Renewed hopes for hydrogen

Urban Aeronautics is not the only aircraft company to be looking at hydrogen. UK startup ZeroAvia recently completed the first-ever flight of a commercial-scale electric and hydrogen-powered aircraft in the UK. For big aircraft, hydrogen is seen as the only real alternative to jet fuel — and ZeroAvia hopes to be flying 20-seater planes within three years.

After being dismissed for some time as being too expensive and impractical, hydrogen is enjoying something of a renaissance at the moment. Germany recently published a national hydrogen strategy with plans to invest €7bn in ramping up production capacity. The EU, meanwhile, is expected to publish a hydrogen strategy next month promising up to €15bn investment in increasing the production of green hydrogen.

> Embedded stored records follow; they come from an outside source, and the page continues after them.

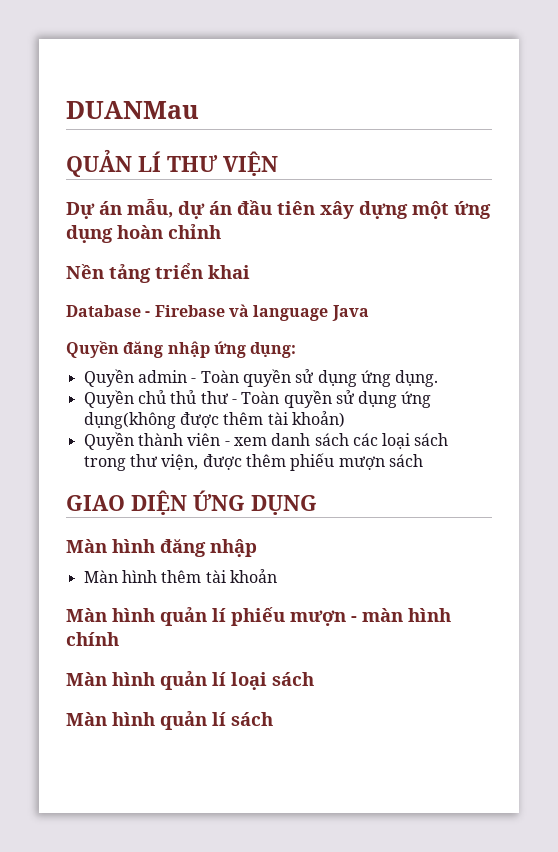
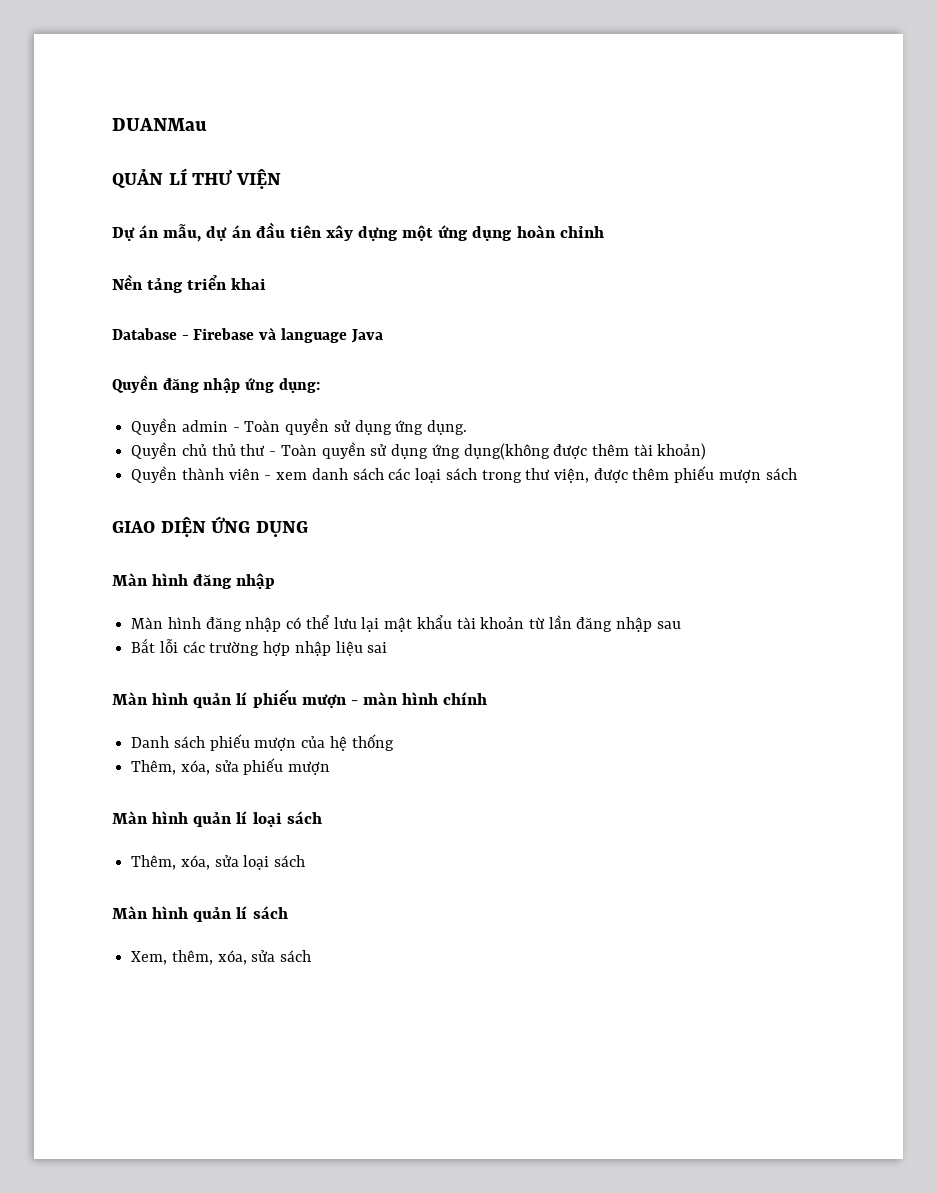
- Màn hình thêm tài khoản
+ Màn hình đăng nhập có thể lưu lại mật khẩu tài khoản từ lần đăng nhập sau
+ Bắt lỗi các trường hợp nhập liệu sai
+ Danh sách phiếu mượn của hệ thống
+ Thêm, xóa, sửa phiếu mượn
+ Thêm, xóa, sửa loại sách
+ Xem, thêm, xóa, sửa sách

Hydrogen aircraft could, therefore, soon have a more plentiful fuel supply to reply on.

Future plans

Yoeli plans to have CityHawks flying on city streets in around five years — certification from aviation authorities will take at least that long. The company, which has so far raised angel financing but is now looking to raise a further round in order to help turn its prototype into an aircraft that can be produced at scale.

In one way, Yoeli is grateful to the electric flying taxi competitors that have grabbed so many of the headlines recently. The big funding rounds for companies like Joby, Lilium and Volocopter have added to the credibility of the sector.

“10 years ago investors thought we were crazy. We’d walk into a room with our flying car pitch and they would throw us out,” chuckles Yoeli. “Now we are taken more seriously.”